Records contained in a dataset
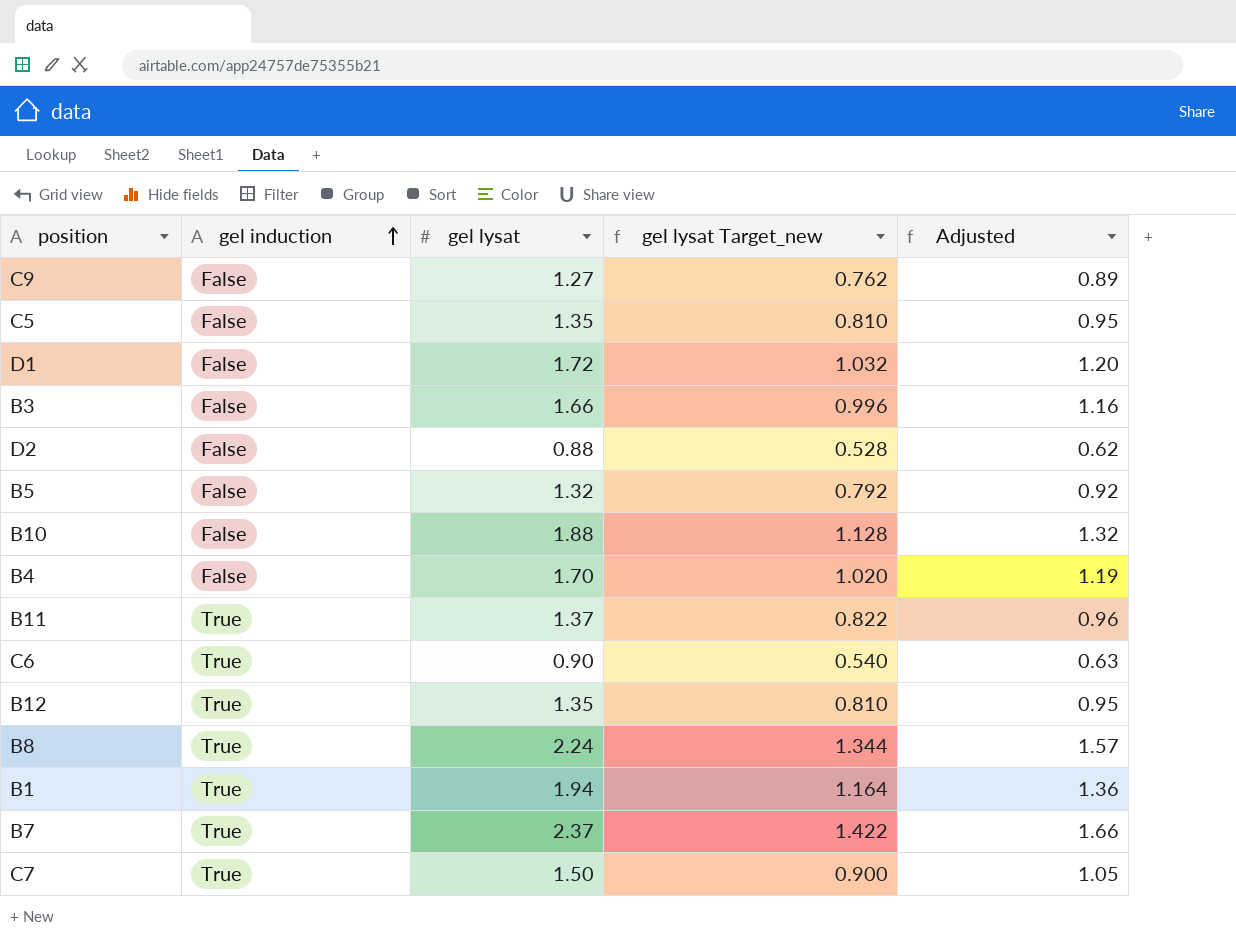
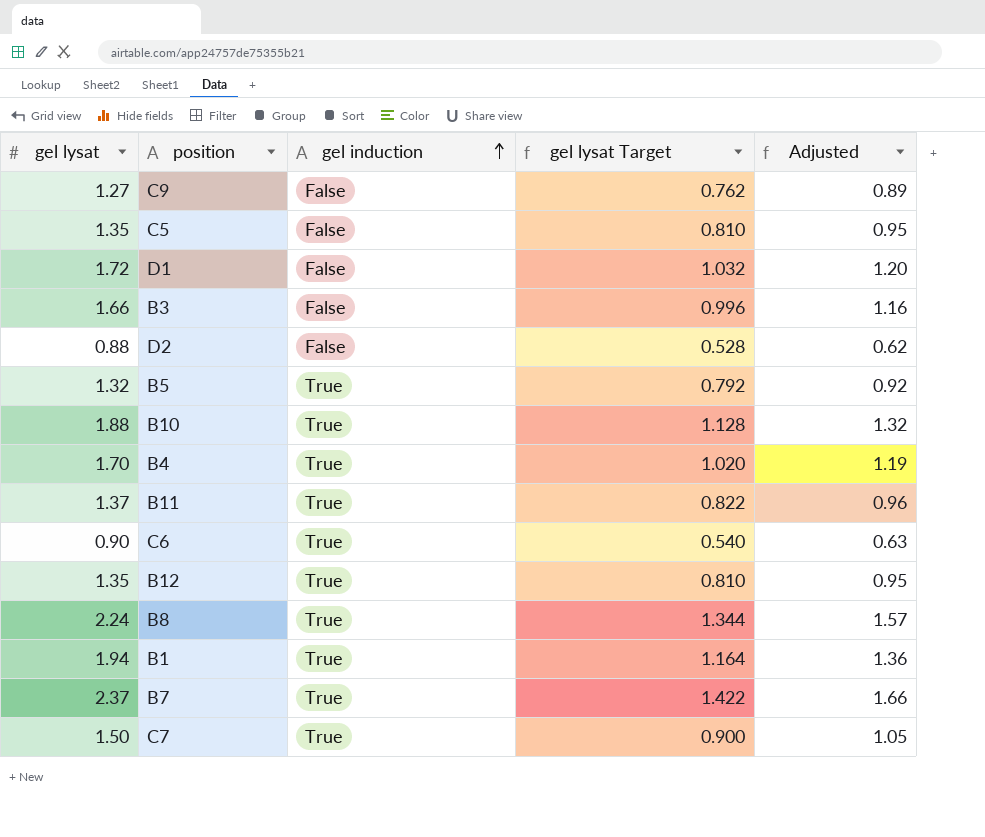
column gel lysat | position: 3 -> 1
column name: gel lysat Target_new -> gel lysat Target
B5 | gel induction: False -> True
B10 | gel induction: False -> True
B4 | gel induction: False -> True

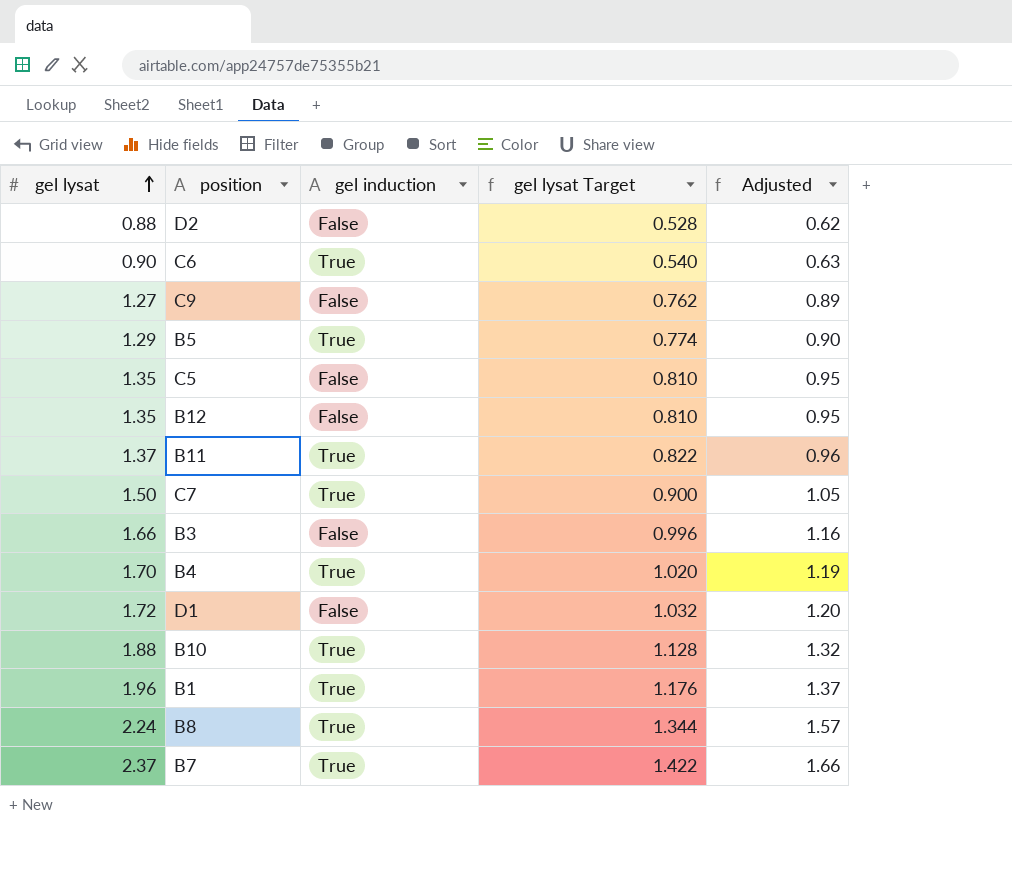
row order: gel induction ascending -> gel lysat ascending
B5 | gel lysat: 1.32 -> 1.29
B5 | gel lysat Target: 0.792 -> 0.774
B5 | Adjusted: 0.92 -> 0.90
B12 | gel induction: True -> False
B1 | gel lysat: 1.94 -> 1.96
B1 | gel lysat Target: 1.164 -> 1.176
B1 | Adjusted: 1.36 -> 1.37

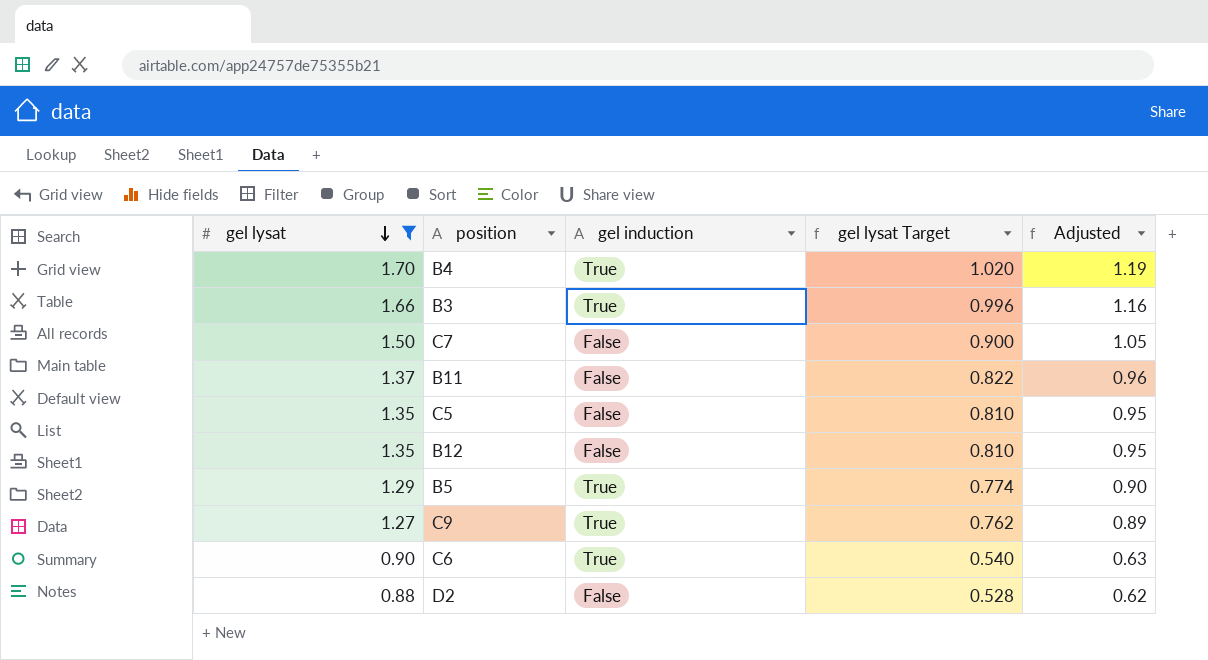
filter: none -> gel lysat <= 1.70
row order: gel lysat ascending -> gel lysat descending
B3 | gel induction: False -> True
C7 | gel induction: True -> False
B11 | gel induction: True -> False
C9 | gel induction: False -> True

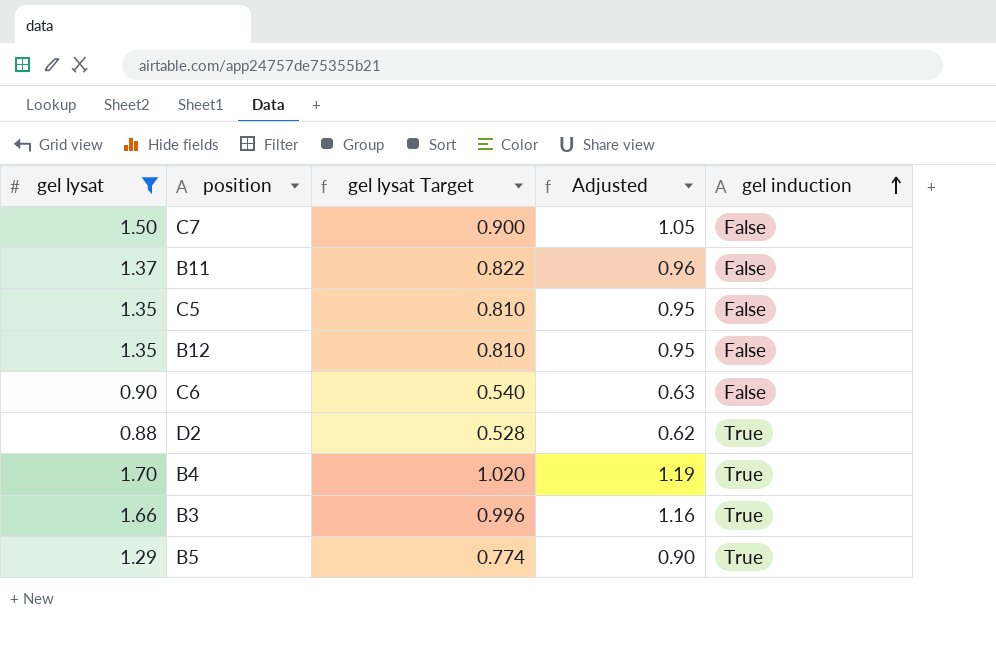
row order: gel lysat descending -> gel induction ascending
column gel induction | position: 3 -> 5
row C9: 1.27 | True | 0.762 | 0.89 -> none
C6 | gel induction: True -> False
D2 | gel induction: False -> True

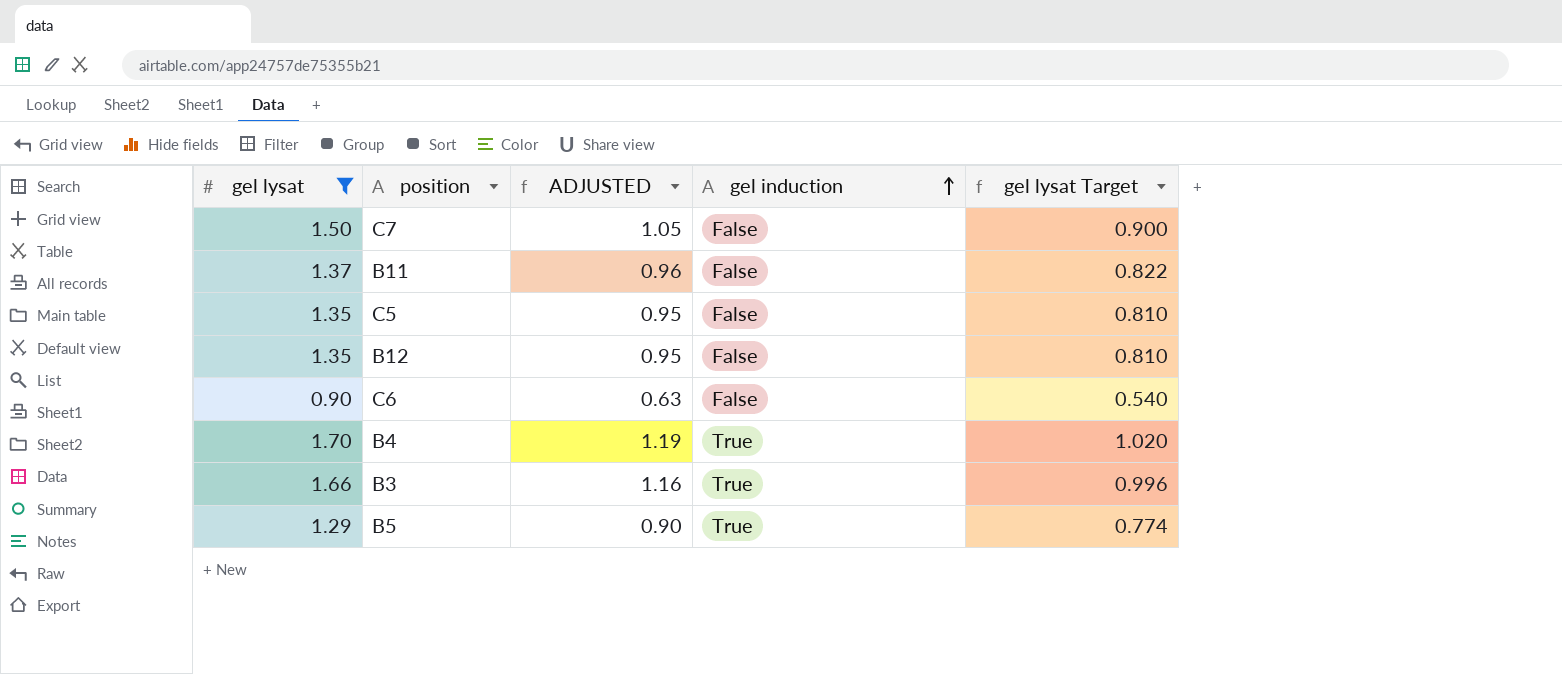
column name: Adjusted -> ADJUSTED
column gel lysat Target | position: 3 -> 5
row D2: 0.88 | 0.528 | 0.62 | True -> none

◆ WHAT IS BEING ASKED: Beginning with the first line of the records, write out every line up to and including the one with "B1 | gel lysat: 1.94 -> 1.96", exactly, and omit all pictures.

◆ RESULT OF THIS TASK:
column gel lysat | position: 3 -> 1
column name: gel lysat Target_new -> gel lysat Target
B5 | gel induction: False -> True
B10 | gel induction: False -> True
B4 | gel induction: False -> True

row order: gel induction ascending -> gel lysat ascending
B5 | gel lysat: 1.32 -> 1.29
B5 | gel lysat Target: 0.792 -> 0.774
B5 | Adjusted: 0.92 -> 0.90
B12 | gel induction: True -> False
B1 | gel lysat: 1.94 -> 1.96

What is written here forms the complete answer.